Privatheit scheint nicht zu existieren
Da es Ivana im Nachbarland Rumänien als Schauspielerin zu mäßiger Berühmtheit gebracht hat, wird sie von einem Komitee als Ehrenbürgerin Kladovos vorgeschlagen, ein etwas zweifelhaftes Privileg, das ihr im Rahmen eines Musikfestivals verliehen werden soll. Als Patin dieser Veranstaltung schlägt sie den Aufritt eines progressiven Musikers vor, der allerdings auch ihr Ex-Freund ist, den sie seit Jahren nicht vergessen kann. Gleichzeitig ringt sie damit, ihr erotisches Verhältnis zu einem gerade erst volljährigen Jungen aus der Nachbarschaft vor der neugierigen Umgebung geheimzuhalten. Ein ziemlich unmögliches Unterfangen, da in Ivanas Welt Privatheit nicht zu existieren scheint.
Mladenovic fängt die schwer fassbare Mentalität an der serbisch-rumänischen Grenze durch die Variation des Ausgangsszenarios sehr gut ein. Immer wieder wird sie von Mitmenschen auf übergriffige Weise in Gespräche und Handlungen involviert, egal ob sie sich im privaten oder öffentlichen Raum befindet.
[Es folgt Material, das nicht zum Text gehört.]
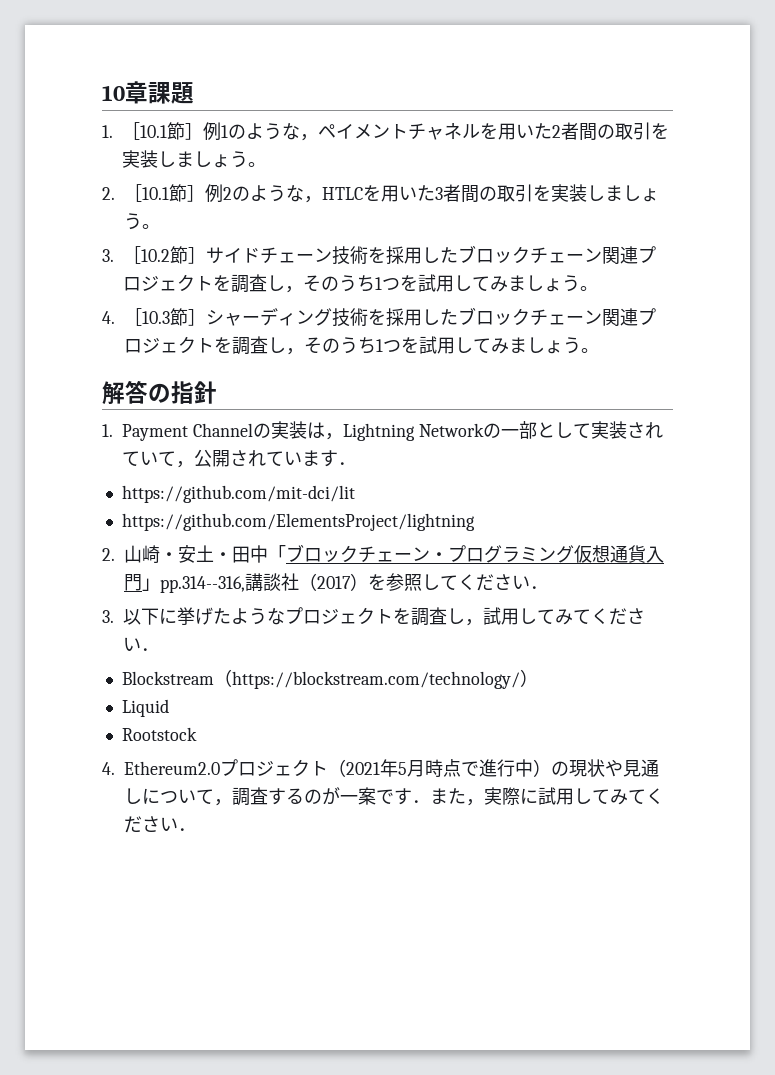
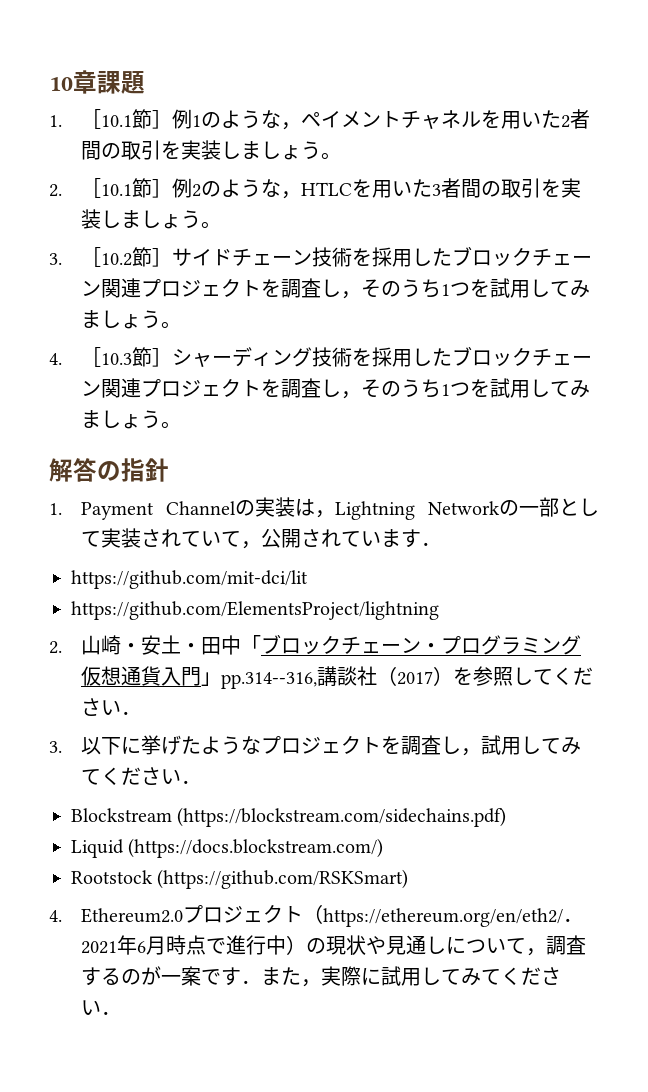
- Blockstream（https://blockstream.com/technology/）
+ Blockstream (https://blockstream.com/sidechains.pdf)
- Liquid
+ Liquid (https://docs.blockstream.com/)
- Rootstock
+ Rootstock (https://github.com/RSKSmart)
- 4. Ethereum2.0プロジェクト（2021年5月時点で進行中）の現状や見通しについて，調査するのが一案です．また，実際に試用してみてください．
+ 4. Ethereum2.0プロジェクト（https://ethereum.org/en/eth2/．2021年6月時点で進行中）の現状や見通しについて，調査するのが一案です．また，実際に試用してみてください．

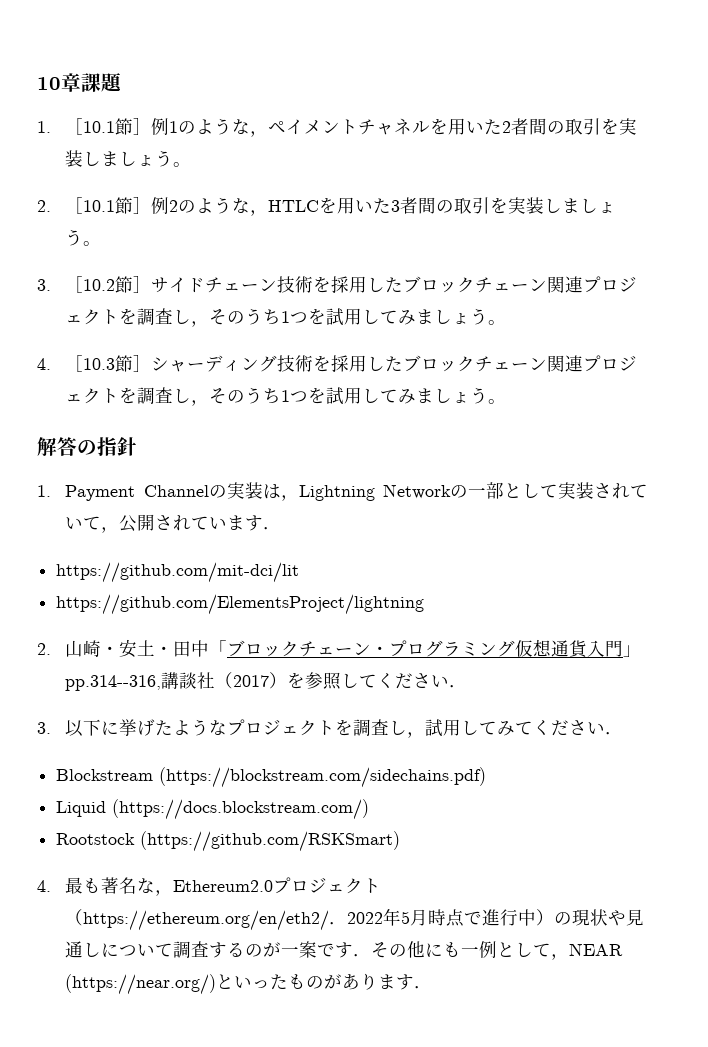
- 4. Ethereum2.0プロジェクト（https://ethereum.org/en/eth2/．2021年6月時点で進行中）の現状や見通しについて，調査するのが一案です．また，実際に試用してみてください．
+ 4.最も著名な，Ethereum2.0プロジェクト（https://ethereum.org/en/eth2/．2022年5月時点で進行中）の現状や見通しについて調査するのが一案です．その他にも一例として，NEAR (https://near.org/)といったものがあります．

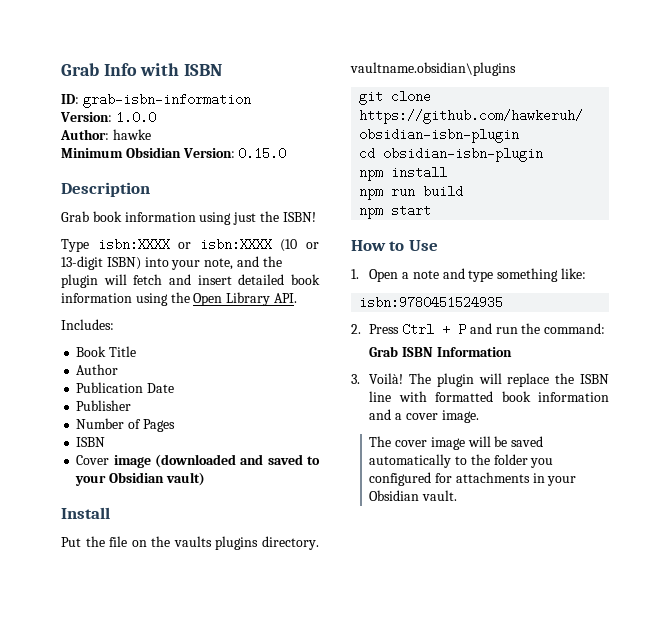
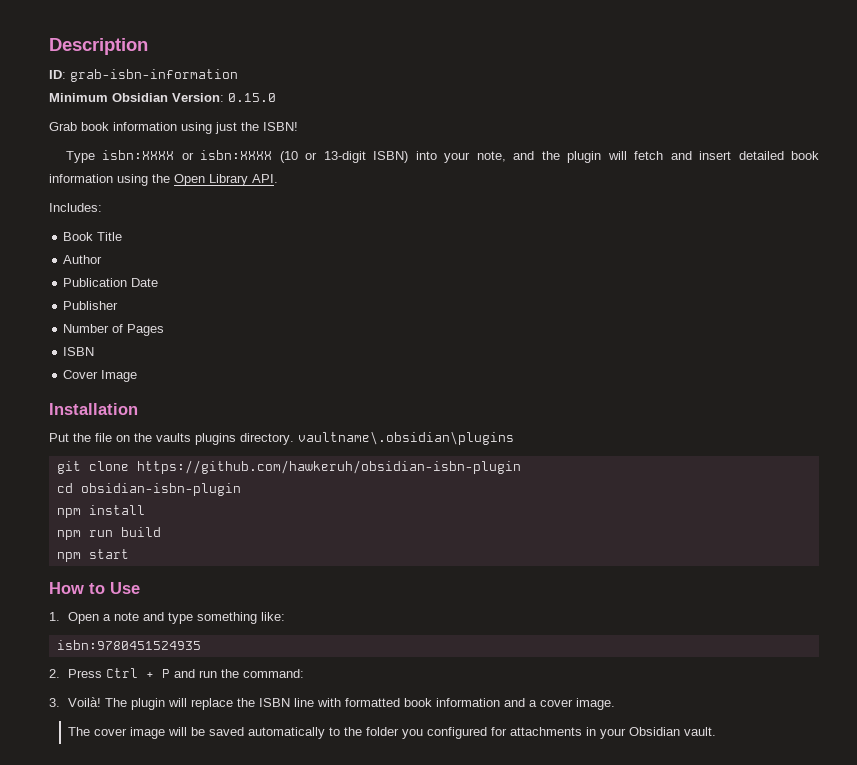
- Grab Info with ISBN
+ Description
  ID: grab-isbn-information
- Version: 1.0.0
- Author: hawke
- Description
- Cover image (downloaded and saved to your Obsidian vault)
- Install
+ Cover Image
+ Installation
- Put the file on the vaults plugins directory. vaultname.obsidian\plugins
+ Put the file on the vaults plugins directory. vaultname\.obsidian\plugins
- Grab ISBN Information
Die traditionellen Familienstrukturen, in denen drei Generationen oft ein Leben lang in einem Haushalt zusammenbleiben, kennen keine exklusive Intimsphäre. Ivanas Versuche, sich durch ihre Hypochondrie dem Zugriff der anderen zu entziehen, scheitern, weil niemand ihre Symptome erst nehmen will.
Die Macht der Improvisation
Während der chaotischen Vorbereitungen des Musikfestivals taucht auch die nahe Vergangenheit Serbiens und Rumänien wieder auf. Die Feierlichkeiten finden vor einer Brücke statt, auf der die beiden Diktatoren Tito und Ceausescu einander vor Jahrzehnten die Hand reichten. Implizit bleibt die Nachkriegsgeschichte auch darüber spürbar, dass es kaum Situationen gibt, in denen zwei Menschen wirklich miteinander sprechen, anstatt nur unverbundene Wortsalven an ihr Gegenüber zu richten. Es ist anstrengend, diesen sehr unzusammenhängenden Dialogen zu folgen, und oft auch frustrierend.
Vor dem Hintergrund dessen, was Mladenovic mit „Ivanka the terrible“ als Ganzes vermitteln will, ist das filmische Verfahren aber durchaus gelungen. Unabhängig von der Vertiefung einzelner Figuren entsteht das Porträt einer gesellschaftlichen Mentalität, in dem durch die Improvisationen unerwartete und unbewusste Momente freigesetzt werden.